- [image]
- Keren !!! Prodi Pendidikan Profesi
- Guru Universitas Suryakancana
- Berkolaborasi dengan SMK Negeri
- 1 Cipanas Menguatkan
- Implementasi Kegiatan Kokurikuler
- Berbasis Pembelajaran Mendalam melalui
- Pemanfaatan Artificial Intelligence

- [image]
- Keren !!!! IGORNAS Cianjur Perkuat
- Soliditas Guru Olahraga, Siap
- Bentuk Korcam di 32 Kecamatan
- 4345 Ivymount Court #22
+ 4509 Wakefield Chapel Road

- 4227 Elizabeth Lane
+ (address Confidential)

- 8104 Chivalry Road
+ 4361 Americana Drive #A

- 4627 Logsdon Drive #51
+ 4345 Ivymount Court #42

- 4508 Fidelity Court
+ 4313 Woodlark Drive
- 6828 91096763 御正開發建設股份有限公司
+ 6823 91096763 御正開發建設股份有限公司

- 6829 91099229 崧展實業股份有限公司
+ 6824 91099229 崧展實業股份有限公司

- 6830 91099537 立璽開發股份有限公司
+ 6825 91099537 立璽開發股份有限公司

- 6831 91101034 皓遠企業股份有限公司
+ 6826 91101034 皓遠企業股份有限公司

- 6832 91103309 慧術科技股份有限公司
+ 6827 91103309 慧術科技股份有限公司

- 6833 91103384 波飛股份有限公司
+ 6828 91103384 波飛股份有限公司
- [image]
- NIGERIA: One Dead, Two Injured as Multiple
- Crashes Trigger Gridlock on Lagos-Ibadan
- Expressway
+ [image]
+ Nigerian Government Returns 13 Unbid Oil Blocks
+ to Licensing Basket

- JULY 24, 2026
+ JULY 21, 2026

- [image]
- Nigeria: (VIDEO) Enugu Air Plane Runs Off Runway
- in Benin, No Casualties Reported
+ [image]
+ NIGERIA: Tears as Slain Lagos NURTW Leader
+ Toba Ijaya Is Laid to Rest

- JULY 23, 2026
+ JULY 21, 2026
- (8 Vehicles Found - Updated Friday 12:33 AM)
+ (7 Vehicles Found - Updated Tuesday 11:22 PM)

####################

In the listing above, locate the line containing "- 6829 91099229 崧展實業股份有限公司" and the line containing "- Crashes Trigger Gridlock on Lagos-Ibadan", then transcribe both and every line between them verbatim.

- 6829 91099229 崧展實業股份有限公司
+ 6824 91099229 崧展實業股份有限公司

- 6830 91099537 立璽開發股份有限公司
+ 6825 91099537 立璽開發股份有限公司

- 6831 91101034 皓遠企業股份有限公司
+ 6826 91101034 皓遠企業股份有限公司

- 6832 91103309 慧術科技股份有限公司
+ 6827 91103309 慧術科技股份有限公司

- 6833 91103384 波飛股份有限公司
+ 6828 91103384 波飛股份有限公司
- [image]
- NIGERIA: One Dead, Two Injured as Multiple
- Crashes Trigger Gridlock on Lagos-Ibadan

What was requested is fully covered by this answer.